**What is needed:** Using the records beneath, say how many lines contain the word "inline", without comment.

======== Data to use

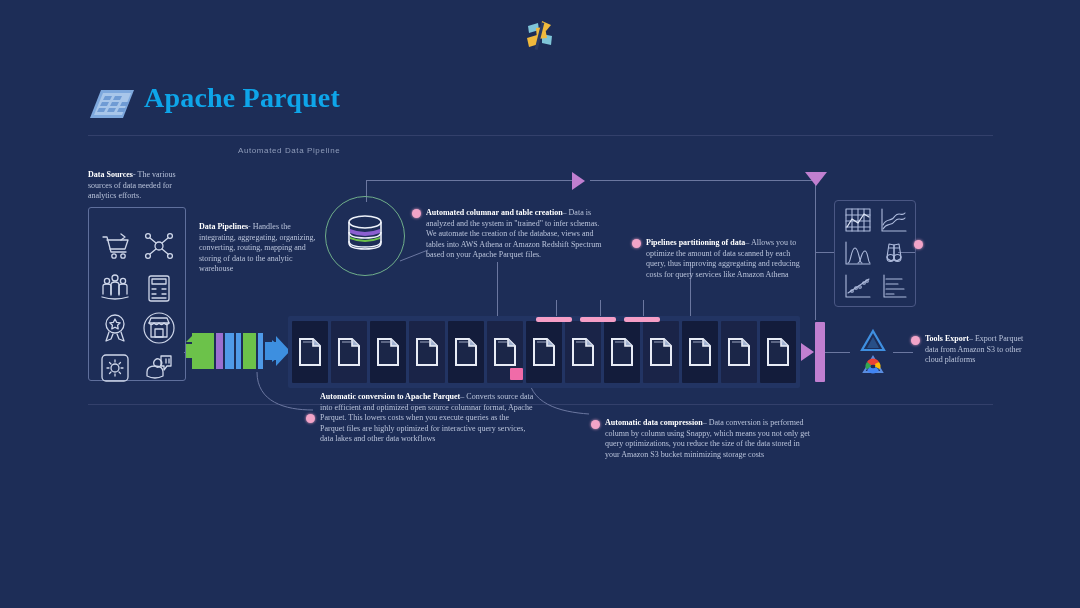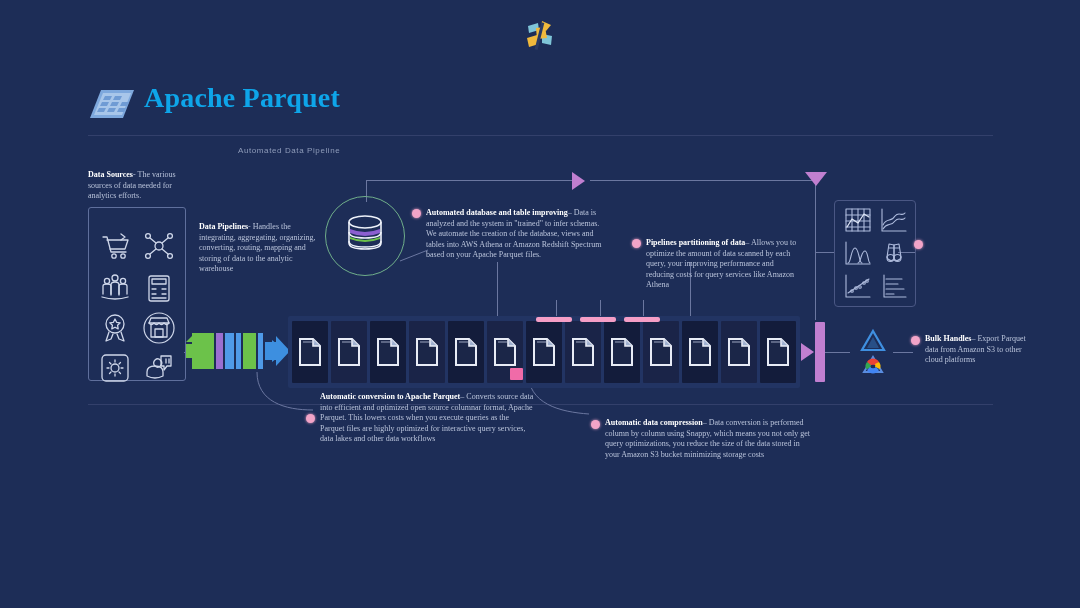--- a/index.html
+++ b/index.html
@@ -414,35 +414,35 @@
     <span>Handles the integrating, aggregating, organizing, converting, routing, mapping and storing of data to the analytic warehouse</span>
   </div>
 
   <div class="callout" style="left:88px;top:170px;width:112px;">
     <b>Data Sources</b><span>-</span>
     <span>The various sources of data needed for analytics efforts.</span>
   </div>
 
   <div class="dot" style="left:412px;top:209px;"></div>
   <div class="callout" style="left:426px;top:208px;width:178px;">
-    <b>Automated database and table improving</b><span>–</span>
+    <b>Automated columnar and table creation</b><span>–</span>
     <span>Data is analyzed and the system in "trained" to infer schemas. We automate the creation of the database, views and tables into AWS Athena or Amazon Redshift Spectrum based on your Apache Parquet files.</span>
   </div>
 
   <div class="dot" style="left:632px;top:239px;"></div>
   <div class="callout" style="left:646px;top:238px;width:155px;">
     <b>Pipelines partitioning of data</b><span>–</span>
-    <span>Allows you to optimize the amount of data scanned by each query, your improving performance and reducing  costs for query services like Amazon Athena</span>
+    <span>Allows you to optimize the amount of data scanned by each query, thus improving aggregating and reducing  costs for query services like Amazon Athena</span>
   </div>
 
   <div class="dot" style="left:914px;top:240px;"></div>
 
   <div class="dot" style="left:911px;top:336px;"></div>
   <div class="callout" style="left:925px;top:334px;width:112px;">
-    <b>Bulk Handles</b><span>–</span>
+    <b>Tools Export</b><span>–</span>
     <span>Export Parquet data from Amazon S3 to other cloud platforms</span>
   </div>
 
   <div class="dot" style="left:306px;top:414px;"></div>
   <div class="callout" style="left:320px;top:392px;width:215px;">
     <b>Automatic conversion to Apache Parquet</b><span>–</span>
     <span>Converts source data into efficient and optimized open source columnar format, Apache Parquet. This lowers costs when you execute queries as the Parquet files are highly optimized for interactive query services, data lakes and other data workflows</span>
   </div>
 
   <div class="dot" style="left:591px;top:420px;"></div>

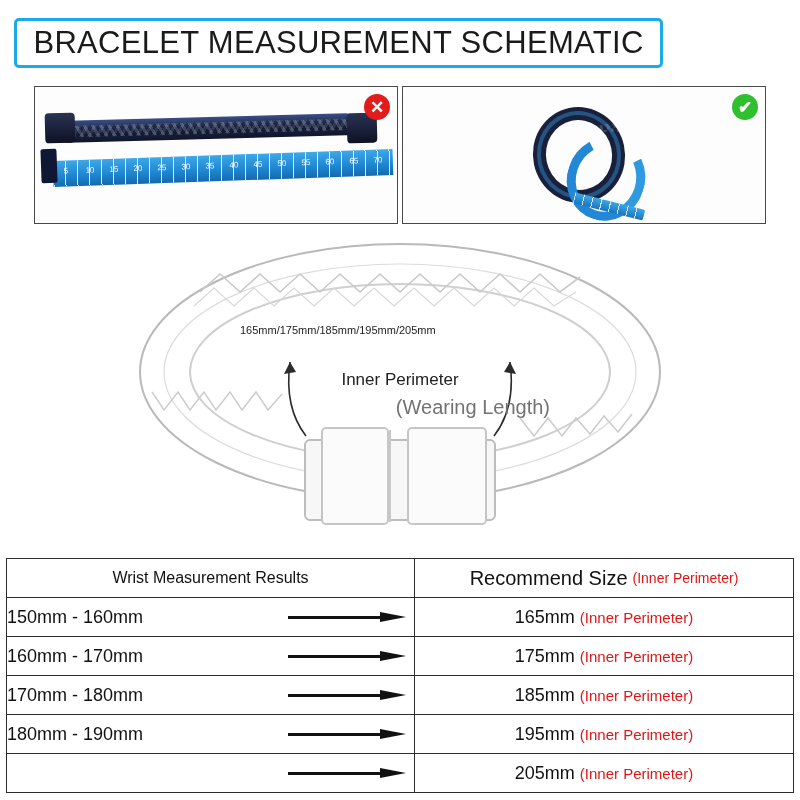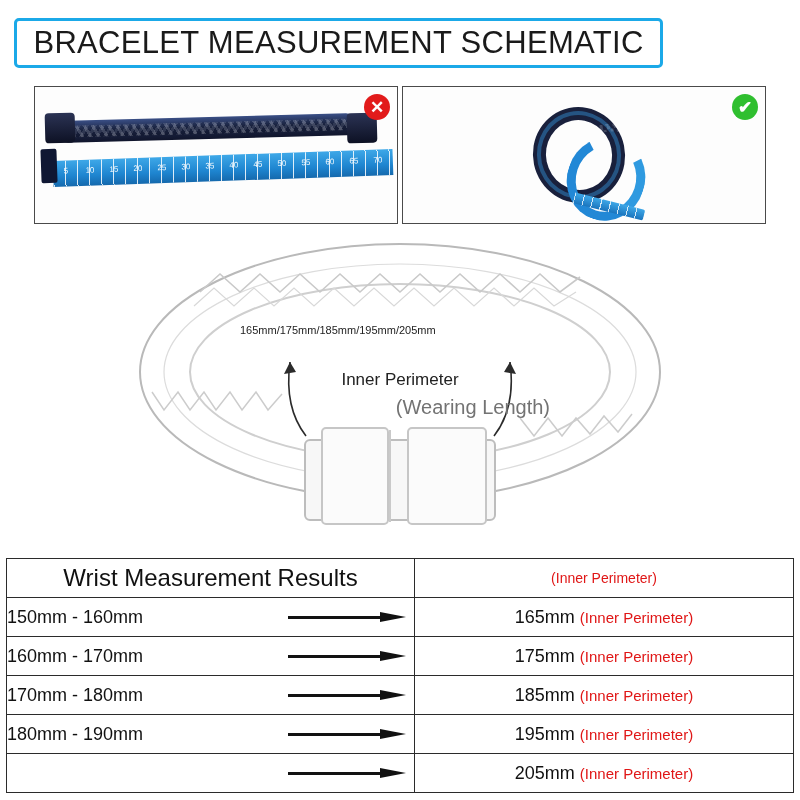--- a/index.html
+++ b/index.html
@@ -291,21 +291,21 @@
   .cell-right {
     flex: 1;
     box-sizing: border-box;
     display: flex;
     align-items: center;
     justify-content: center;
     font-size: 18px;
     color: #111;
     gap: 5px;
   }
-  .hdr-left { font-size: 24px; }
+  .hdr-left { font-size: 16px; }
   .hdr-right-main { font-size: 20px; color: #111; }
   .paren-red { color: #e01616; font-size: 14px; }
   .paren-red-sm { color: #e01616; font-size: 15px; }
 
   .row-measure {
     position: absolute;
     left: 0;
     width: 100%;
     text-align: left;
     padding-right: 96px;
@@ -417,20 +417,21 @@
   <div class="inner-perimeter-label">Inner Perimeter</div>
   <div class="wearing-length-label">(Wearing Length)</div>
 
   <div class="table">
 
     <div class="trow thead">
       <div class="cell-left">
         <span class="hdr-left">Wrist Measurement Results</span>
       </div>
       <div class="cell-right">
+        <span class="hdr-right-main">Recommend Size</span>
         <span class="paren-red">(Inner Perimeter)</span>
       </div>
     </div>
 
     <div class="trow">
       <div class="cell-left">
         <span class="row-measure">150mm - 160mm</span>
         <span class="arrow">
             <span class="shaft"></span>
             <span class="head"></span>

================
======== Data to use

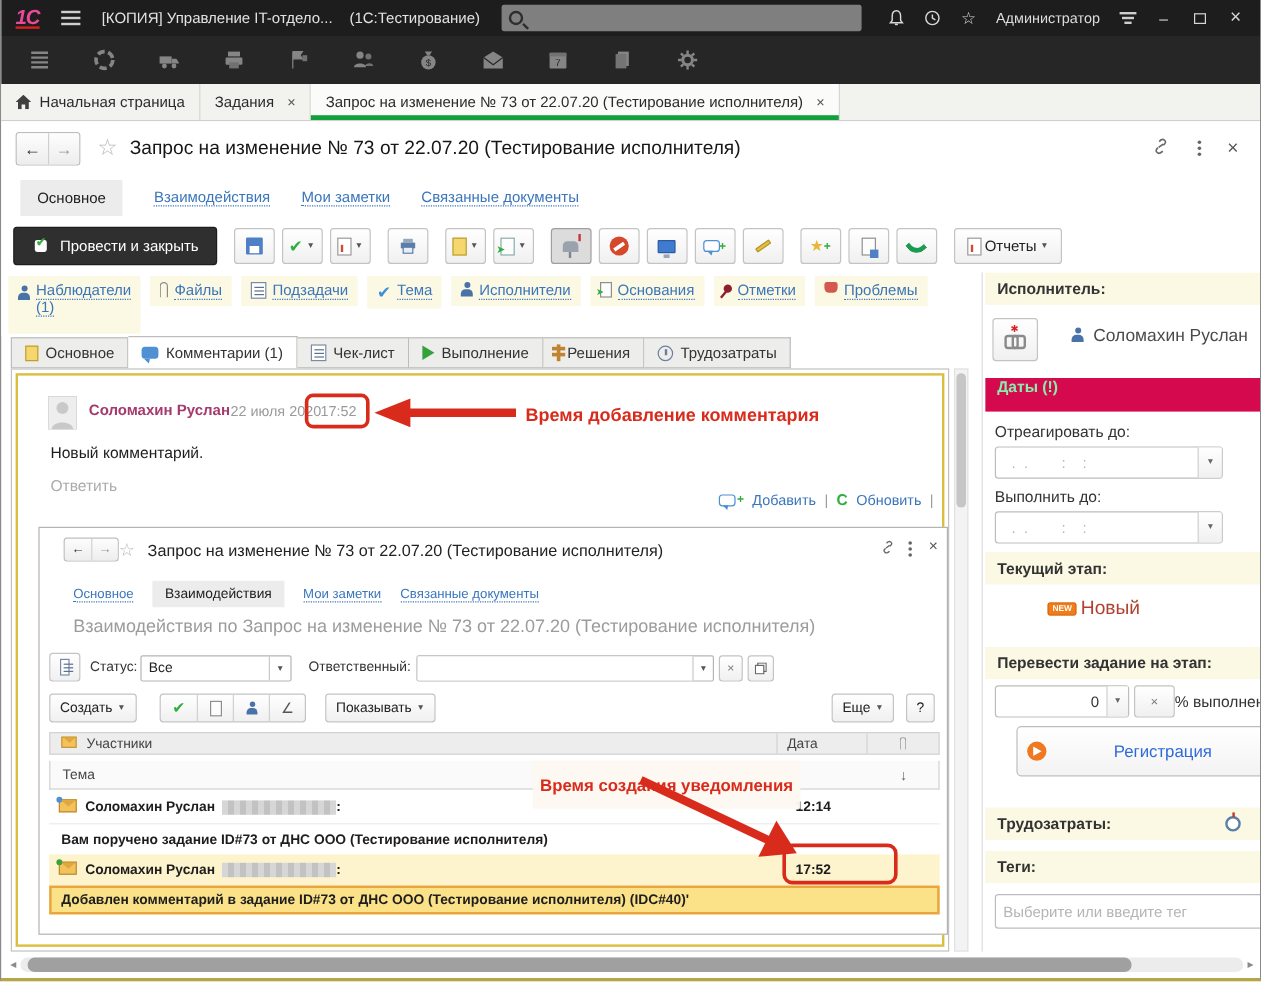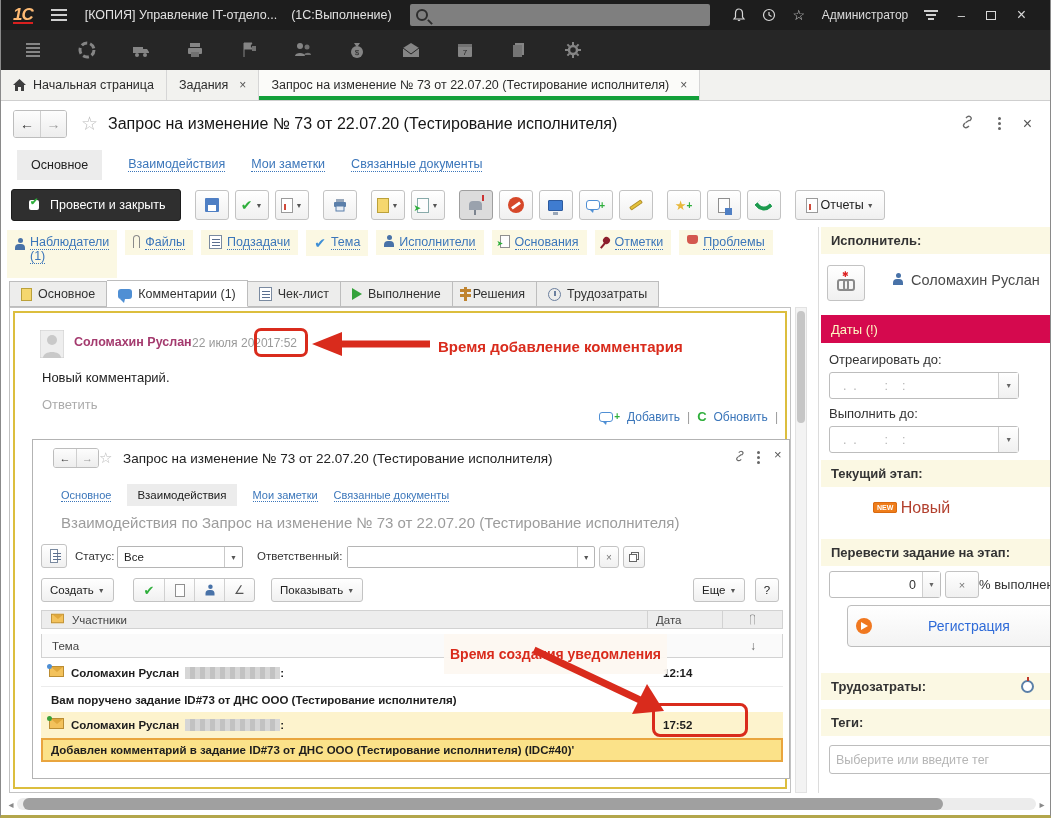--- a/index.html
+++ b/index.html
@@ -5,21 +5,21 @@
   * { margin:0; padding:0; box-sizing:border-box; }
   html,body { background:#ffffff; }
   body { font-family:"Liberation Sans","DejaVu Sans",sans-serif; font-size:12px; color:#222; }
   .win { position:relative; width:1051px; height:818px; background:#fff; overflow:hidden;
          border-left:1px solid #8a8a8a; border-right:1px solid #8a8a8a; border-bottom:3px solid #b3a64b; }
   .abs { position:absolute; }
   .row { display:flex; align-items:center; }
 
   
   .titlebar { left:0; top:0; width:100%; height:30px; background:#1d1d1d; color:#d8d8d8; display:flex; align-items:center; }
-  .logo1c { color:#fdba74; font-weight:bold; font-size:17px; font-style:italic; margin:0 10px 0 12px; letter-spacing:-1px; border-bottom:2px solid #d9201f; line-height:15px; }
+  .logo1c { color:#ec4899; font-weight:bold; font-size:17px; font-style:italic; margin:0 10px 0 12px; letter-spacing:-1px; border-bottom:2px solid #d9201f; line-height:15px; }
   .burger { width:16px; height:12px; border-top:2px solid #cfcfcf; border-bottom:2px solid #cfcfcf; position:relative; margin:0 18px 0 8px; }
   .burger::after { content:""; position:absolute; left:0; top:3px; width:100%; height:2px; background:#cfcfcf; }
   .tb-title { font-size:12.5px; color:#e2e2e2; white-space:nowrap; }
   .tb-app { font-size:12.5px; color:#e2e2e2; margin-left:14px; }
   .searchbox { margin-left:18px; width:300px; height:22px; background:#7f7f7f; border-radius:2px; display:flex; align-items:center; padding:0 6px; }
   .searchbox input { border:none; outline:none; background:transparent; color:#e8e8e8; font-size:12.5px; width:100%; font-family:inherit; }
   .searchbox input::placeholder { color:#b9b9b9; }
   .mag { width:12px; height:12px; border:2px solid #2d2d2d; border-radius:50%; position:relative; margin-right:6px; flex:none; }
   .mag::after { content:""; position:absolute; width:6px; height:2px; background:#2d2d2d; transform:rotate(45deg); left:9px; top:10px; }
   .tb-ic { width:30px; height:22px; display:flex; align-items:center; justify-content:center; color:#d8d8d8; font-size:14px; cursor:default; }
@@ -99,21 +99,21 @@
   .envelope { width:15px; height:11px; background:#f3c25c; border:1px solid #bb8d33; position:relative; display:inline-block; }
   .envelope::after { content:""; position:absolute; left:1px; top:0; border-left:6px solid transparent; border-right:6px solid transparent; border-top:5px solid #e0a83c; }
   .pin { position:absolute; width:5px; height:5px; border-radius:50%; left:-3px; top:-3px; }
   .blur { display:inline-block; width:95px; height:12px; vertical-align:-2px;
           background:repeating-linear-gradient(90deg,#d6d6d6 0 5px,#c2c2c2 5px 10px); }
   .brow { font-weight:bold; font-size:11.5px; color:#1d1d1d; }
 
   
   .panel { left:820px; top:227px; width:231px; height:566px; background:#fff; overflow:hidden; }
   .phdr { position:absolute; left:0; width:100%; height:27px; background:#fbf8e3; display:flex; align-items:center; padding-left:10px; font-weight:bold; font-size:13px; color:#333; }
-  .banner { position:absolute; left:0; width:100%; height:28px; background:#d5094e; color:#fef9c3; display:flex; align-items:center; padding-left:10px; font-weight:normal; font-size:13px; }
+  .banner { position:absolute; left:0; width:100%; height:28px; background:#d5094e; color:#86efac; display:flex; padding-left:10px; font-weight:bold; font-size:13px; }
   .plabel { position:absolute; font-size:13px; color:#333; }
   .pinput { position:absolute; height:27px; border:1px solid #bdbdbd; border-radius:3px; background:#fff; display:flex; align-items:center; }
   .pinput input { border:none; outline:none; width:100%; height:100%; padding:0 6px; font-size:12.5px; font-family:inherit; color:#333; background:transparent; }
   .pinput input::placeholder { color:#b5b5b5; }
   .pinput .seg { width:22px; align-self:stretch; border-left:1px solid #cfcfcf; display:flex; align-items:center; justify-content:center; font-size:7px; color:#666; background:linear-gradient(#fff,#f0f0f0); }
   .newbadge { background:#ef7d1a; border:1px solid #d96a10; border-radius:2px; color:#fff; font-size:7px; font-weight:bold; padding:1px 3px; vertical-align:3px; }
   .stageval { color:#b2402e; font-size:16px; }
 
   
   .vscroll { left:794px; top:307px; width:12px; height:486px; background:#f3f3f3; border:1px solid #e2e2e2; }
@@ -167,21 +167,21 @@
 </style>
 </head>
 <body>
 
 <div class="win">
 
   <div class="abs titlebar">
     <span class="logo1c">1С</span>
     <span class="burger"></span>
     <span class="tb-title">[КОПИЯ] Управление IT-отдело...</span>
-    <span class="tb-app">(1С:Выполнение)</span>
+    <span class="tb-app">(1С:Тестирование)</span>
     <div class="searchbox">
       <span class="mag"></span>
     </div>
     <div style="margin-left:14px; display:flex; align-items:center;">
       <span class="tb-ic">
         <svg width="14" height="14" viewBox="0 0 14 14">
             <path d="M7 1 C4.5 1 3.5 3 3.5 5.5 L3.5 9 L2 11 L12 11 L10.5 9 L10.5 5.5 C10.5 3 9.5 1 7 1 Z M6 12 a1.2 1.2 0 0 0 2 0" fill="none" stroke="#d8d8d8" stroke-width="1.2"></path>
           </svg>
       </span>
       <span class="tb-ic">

================

**Reply to the exercise:** 2